File metadata and controls

31 lines (18 loc) · 1.92 KB

GATE: Data Drift Detection for Machine Learning Pipelines

GATE lint (via ruff) Code style: black

GATE is a Python module that detects drift in partitions of data. GATE computes partition summaries, which are then fed into an anomaly detection algorithm to detect whether a new partition is anomalous. This minimizes false positive alerts when detecting drift in machine learning (ML) pipelines, where there may be many features and prediction columns.

Support for Embeddings

We now support drift detection on embeddings, in addition to structured data. GATE considers both the structured data and the embeddings when computing partition summaries and detecting drift. Check out the embeddings page for a walkthrough of how to use GATE with embeddings.

Installation

GATE is available on PyPI and can be installed with pip:

pip install gate-drift

Note that GATE requires Python 3.8 or higher.

Usage

GATE is designed to be used with Pandas dataframes.

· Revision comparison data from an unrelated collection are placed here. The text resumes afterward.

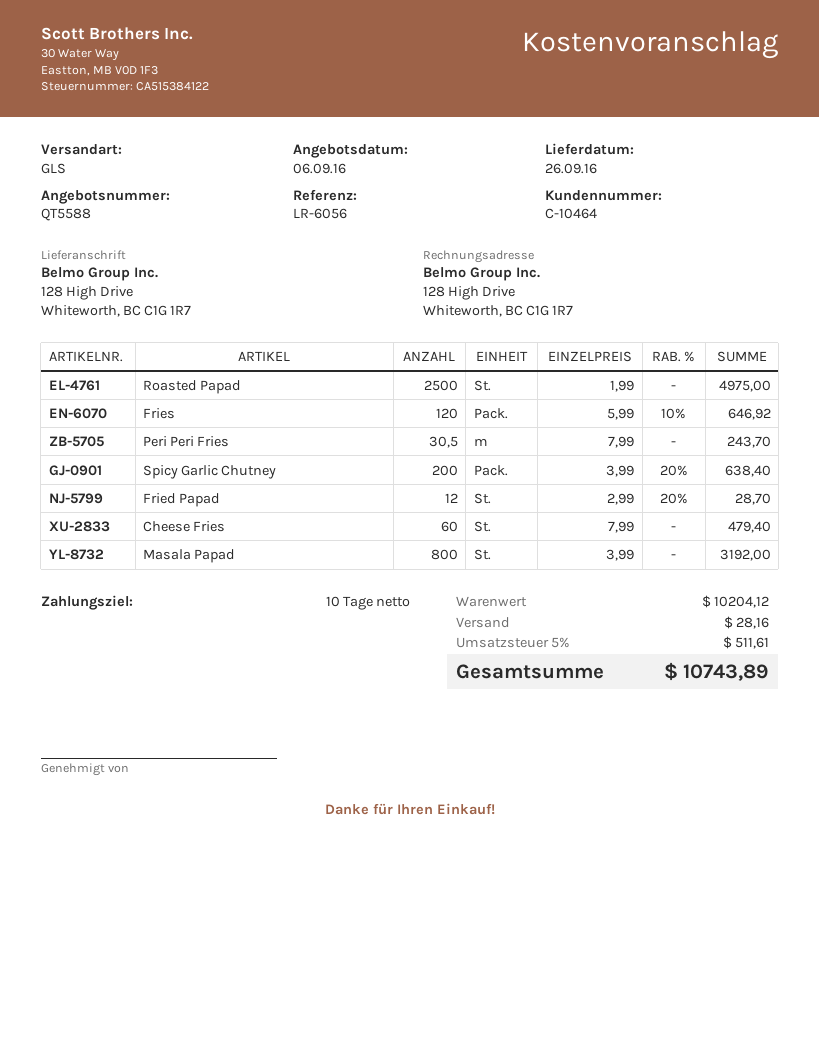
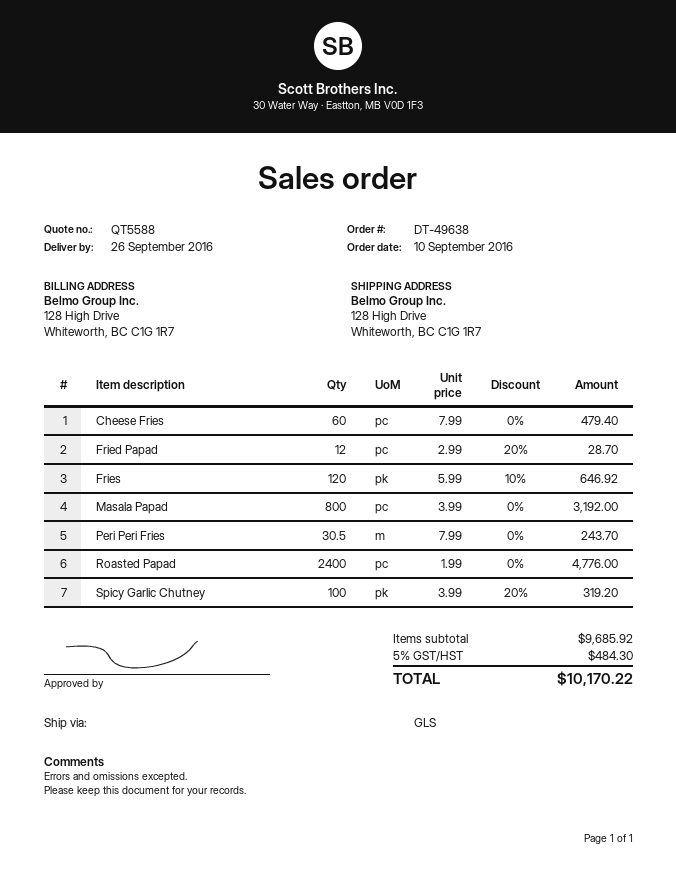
Roasted Papad: 2500 x 1.99 = 4975.00 -> 2400 x 1.99 = 4776.00
Spicy Garlic Chutney: 200 x 3.99 - 20% = 638.40 -> 100 x 3.99 - 20% = 319.20
subtotal: 10204.12 -> 9685.92
shipping: 28.16 -> none
tax: 5% = 511.61 -> 5% = 484.30
total: 10743.89 -> 10170.22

Check out the documentation for a walkthrough of how to use GATE.

Research Contributions

GATE was developed and is maintained by researchers at the UC Berkeley EPIC Lab.

An initial version of GATE was developed as part of a collaboration with Meta, and the research paper, "Moving Fast With Broken Data" by Shankar et al., is available on arXiv. This module slightly differs from the original implementation, but the core ideas around partition summaries and anomaly detection are the same.